Jarrel melongok sedikit pada plastik yang Rajash bawa. "Kalian bisa jahit di tempat istriku, ya."

"Hm, terserahmu saja," balas Arsenio.

"Atur saja lah, Rel." Finn kemudian berdiri dari duduknya. "Aku pulang duluan ya, Adyn sudah mengirim pesan," ujarnya membuat Kian memberikan Rhea yang sedari tadi tertidur dipangkuannya kepada Finn.

"Aku juga pulang, ya. Iniku bawa, nanti kalian tinggal datang saja ke rumahku untuk pengukuran." Jarrel pun ikut berdiri kemudian mengampmbil plastik yang di bawa Rajash tadi.

"Aku juga pamit," timpal Arsenio.

Kian pun sama, mereka berempat kemudian keluar dari area kafe Atma Lima. Berjalan menuju parkiran dan menaiki kendaraan masing-masing, Arsenio membunyikan klaksonnya lalu mengangkat tangan untuk berpamitan kepada yang lain lewat kaca mobil yang terbuka. Kemudian menjalankan mobilnya dengan kecepatan sedang, saat ini jalanan tidak sepadat tadi sore. Butuh waktu sekitar duapuluh lima menit untuk Arsenio sampai ke rumahnya. Setelah turun dari mobil, pria itu berjalan memasuki rumahnya sambil melihat jam di ponselnya. Ada sedikit waktu untuknya membersihkan diri sebelum makan malam tiba.

"Baru sampai, Nak?" tanya Mila yang melihat Arsenio hendak menaiki tangga.

"Iya, Bu." Arsenio berjalan menghampiri Mila, kemudian mencium tangan ibunya takzim.

Mila mengusap sayang rambut sang putra, masih tidak menyangka bayi mungilnya kini sudah tumbuh menjadi pria tampan dan dewasa. "Kamu bersih-bersih, lalu turunlah untuk makan malam."

"Iya Ibukuu." Arsenio kembali menaiki tangga setelah mencuri satu kecupan di pipi sang ibu, membuat Mila menggeleng melihat tingkah putranya.

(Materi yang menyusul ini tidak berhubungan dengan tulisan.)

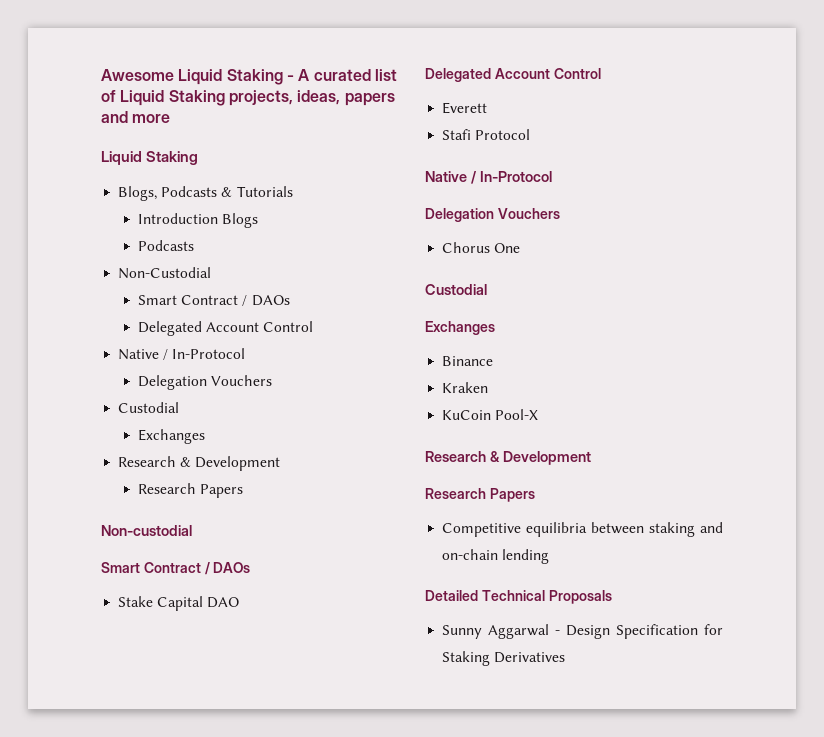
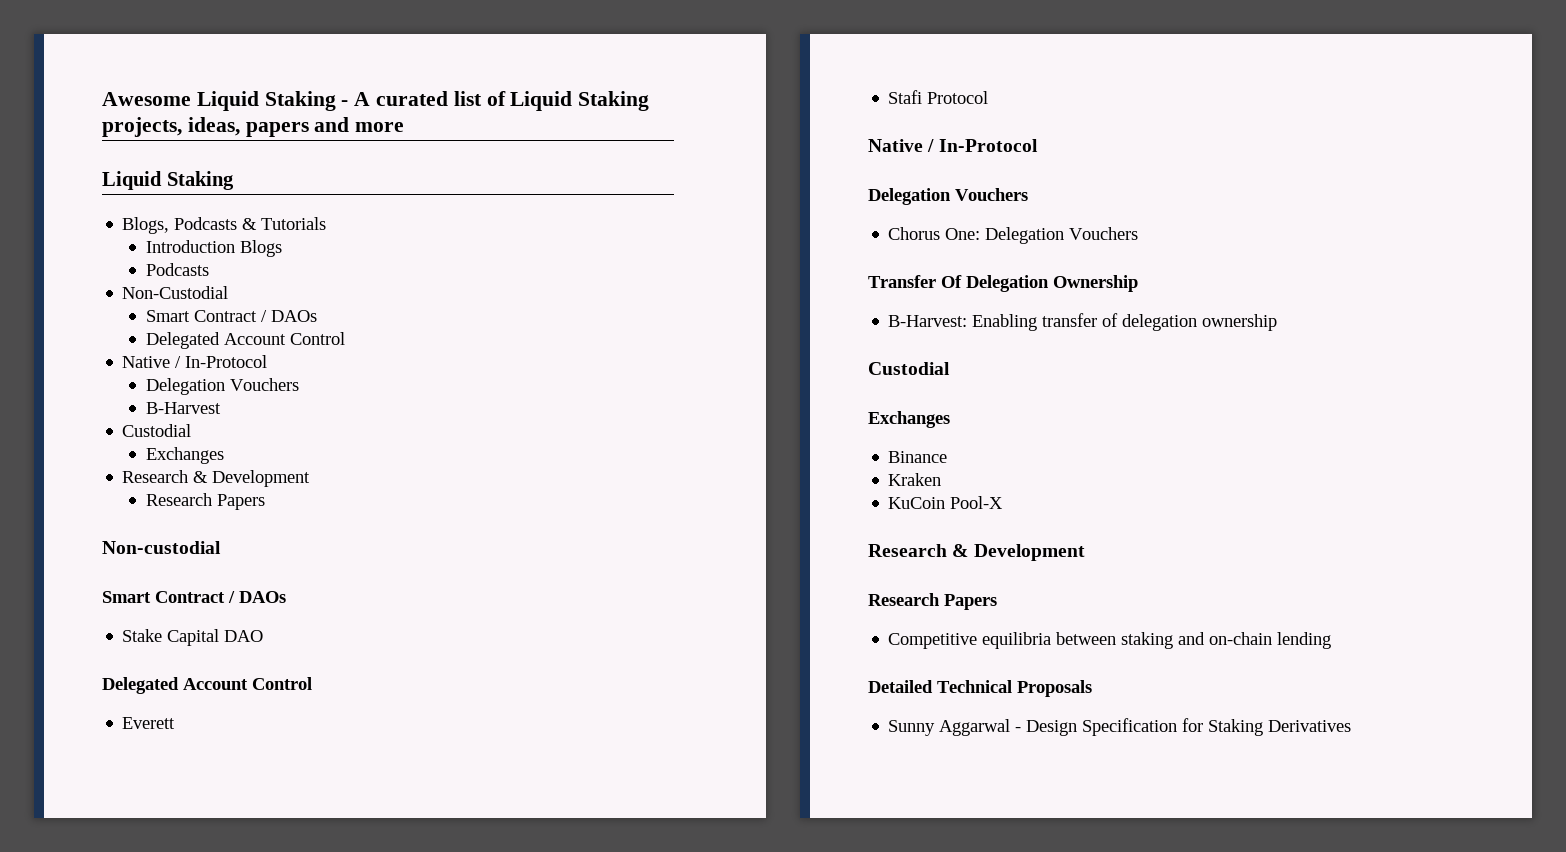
+ B-Harvest
- Chorus One
+ Chorus One: Delegation Vouchers
+ Transfer Of Delegation Ownership
+ B-Harvest: Enabling transfer of delegation ownership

Arsenio membersihkan diri dan mengganti pakaiannya menjadi lebih santai, dirinya lalu turun menuju meja makan untuk ikut makan malam bersama.

"Om, mau aku kenalkan dengan mbaknya temanku, nggak?" celetuh Arjani saat melihat Arsenio yang sudah duduk di kursi dekat ibunya.

"Nggak dulu," balas Arsenio acuh tak acuh. "Hebat juga, baru hari pertama sekolah sudah punya teman."

"Iya dong." Arjani menyibak rambutnya dengan gaya sombong. "Mau ya, Om. Kenalan aja dulu, siapa tau bisa jadi teman."

"Teman om sudah banyak," jelas Arsenio sambil mengambil nasi.

"Kenalan doang, Sen. Nggak masalah kalau kamu belum siap menikah, tapi masalahnya kamu tidak pernah membawa perempuan setelah tiga belas tahun lalu. Kamu ... normalkan?" celetuk Kalea yang sudah gemas dengan Arsenio.

Arsenio yang mulutnya terisi makanan sontak terbatuk mendengar ucapan Kalea. "Normal lah!"